WORK REQUEST
Pictures do not belong in the copy; transcribe everything else in the records exactly.

##### INPUT DATA

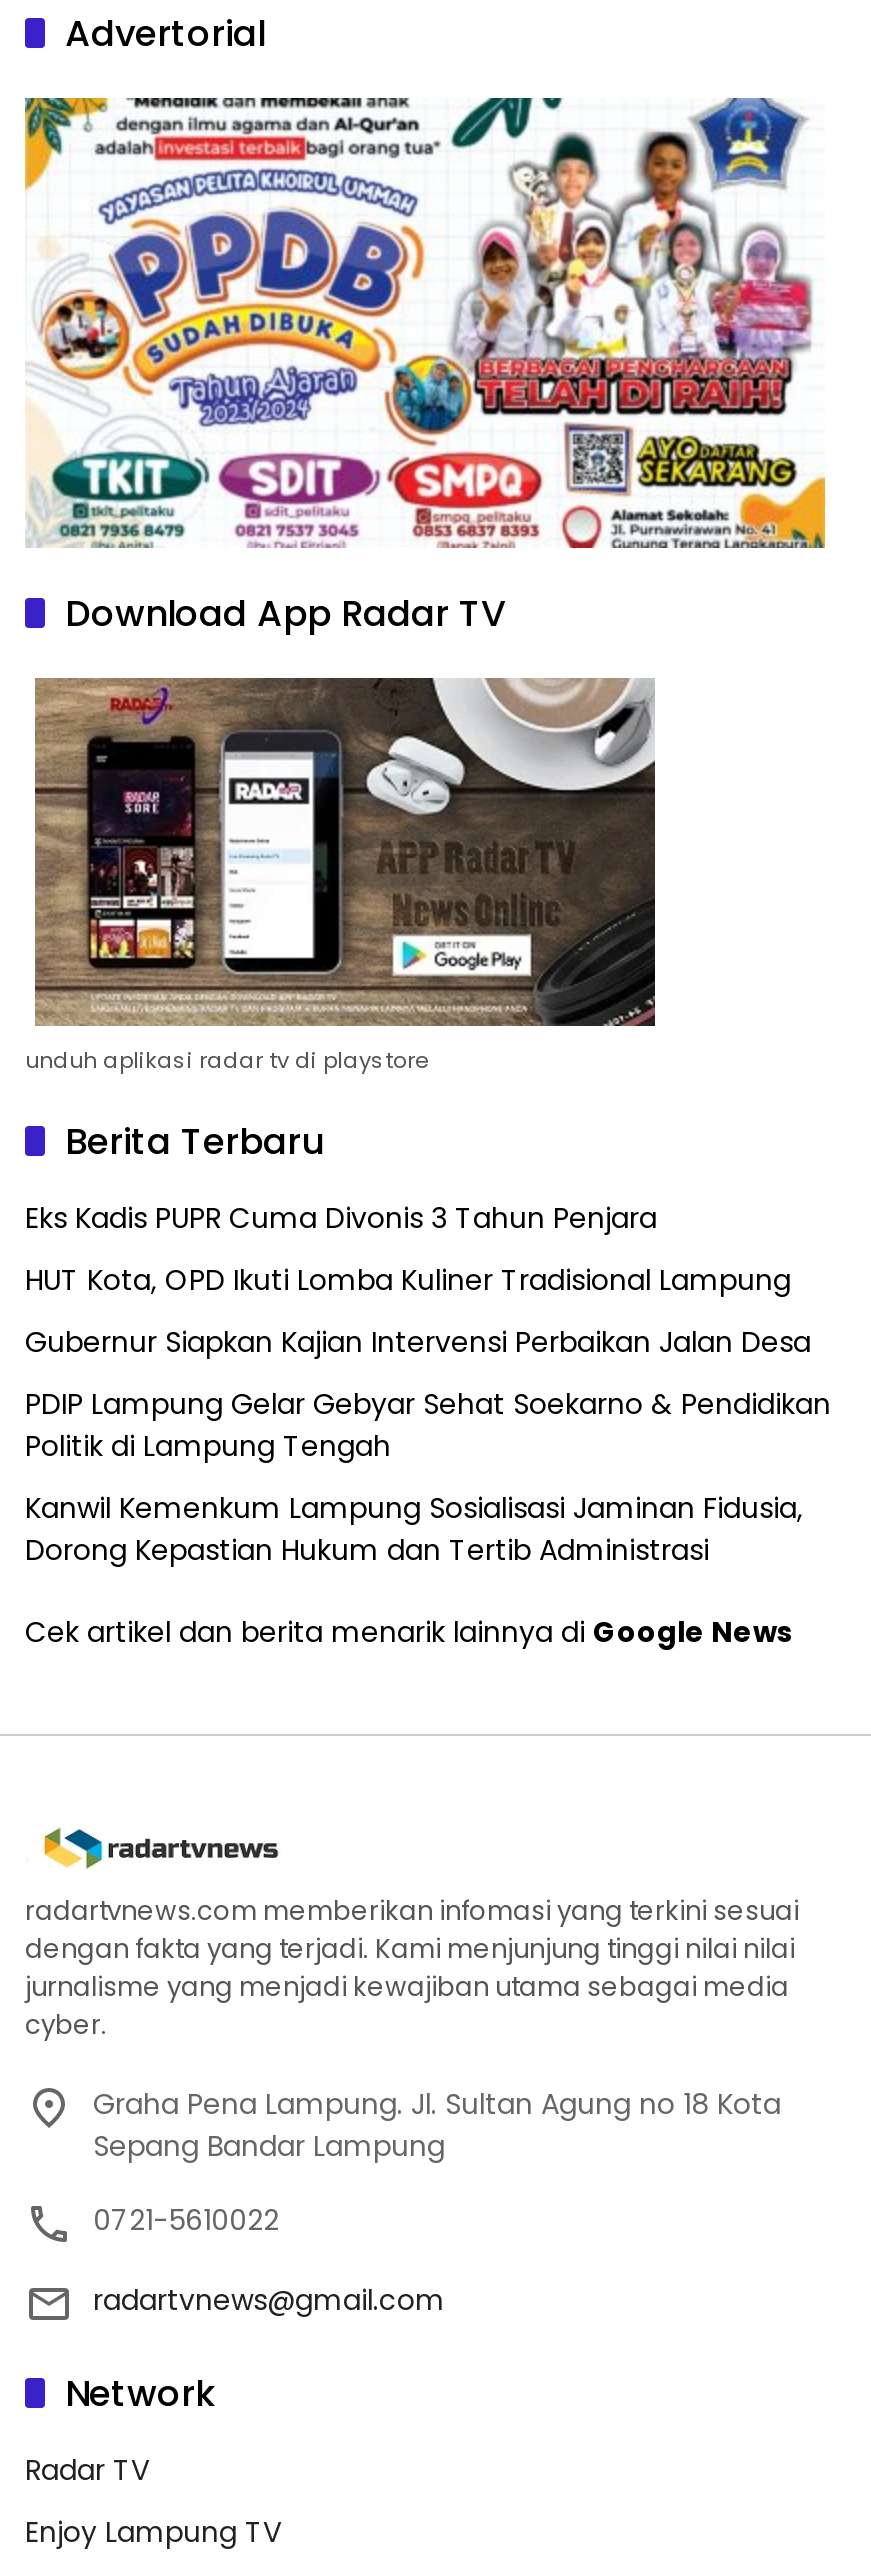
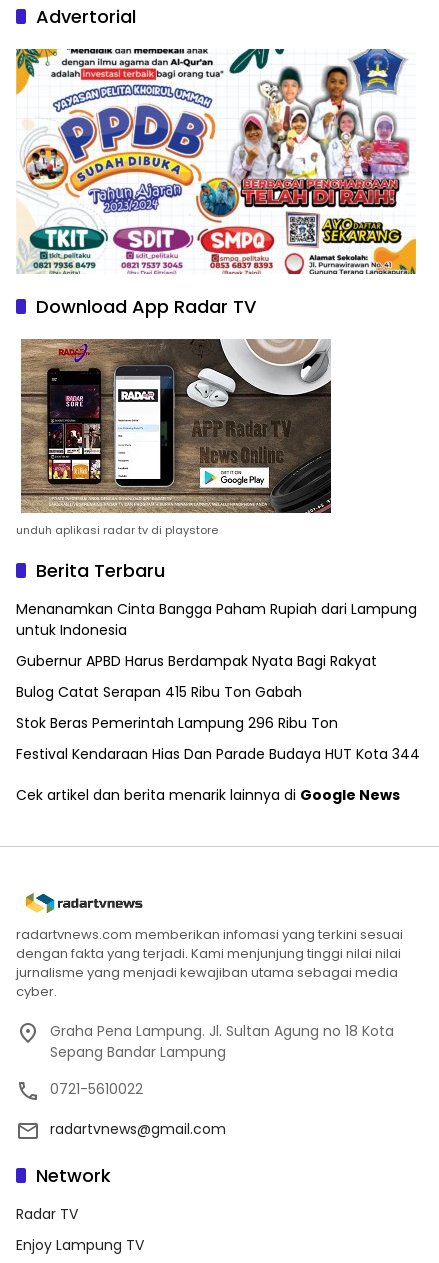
- Eks Kadis PUPR Cuma Divonis 3 Tahun Penjara
+ Menanamkan Cinta Bangga Paham Rupiah dari Lampung
+ untuk Indonesia

- HUT Kota, OPD Ikuti Lomba Kuliner Tradisional Lampung
+ Gubernur APBD Harus Berdampak Nyata Bagi Rakyat

- Gubernur Siapkan Kajian Intervensi Perbaikan Jalan Desa
+ Bulog Catat Serapan 415 Ribu Ton Gabah

- PDIP Lampung Gelar Gebyar Sehat Soekarno & Pendidikan
- Politik di Lampung Tengah
+ Stok Beras Pemerintah Lampung 296 Ribu Ton

- Kanwil Kemenkum Lampung Sosialisasi Jaminan Fidusia,
- Dorong Kepastian Hukum dan Tertib Administrasi
+ Festival Kendaraan Hias Dan Parade Budaya HUT Kota 344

##########

OUTPUT
- Eks Kadis PUPR Cuma Divonis 3 Tahun Penjara
+ Menanamkan Cinta Bangga Paham Rupiah dari Lampung
+ untuk Indonesia

- HUT Kota, OPD Ikuti Lomba Kuliner Tradisional Lampung
+ Gubernur APBD Harus Berdampak Nyata Bagi Rakyat

- Gubernur Siapkan Kajian Intervensi Perbaikan Jalan Desa
+ Bulog Catat Serapan 415 Ribu Ton Gabah

- PDIP Lampung Gelar Gebyar Sehat Soekarno & Pendidikan
- Politik di Lampung Tengah
+ Stok Beras Pemerintah Lampung 296 Ribu Ton

- Kanwil Kemenkum Lampung Sosialisasi Jaminan Fidusia,
- Dorong Kepastian Hukum dan Tertib Administrasi
+ Festival Kendaraan Hias Dan Parade Budaya HUT Kota 344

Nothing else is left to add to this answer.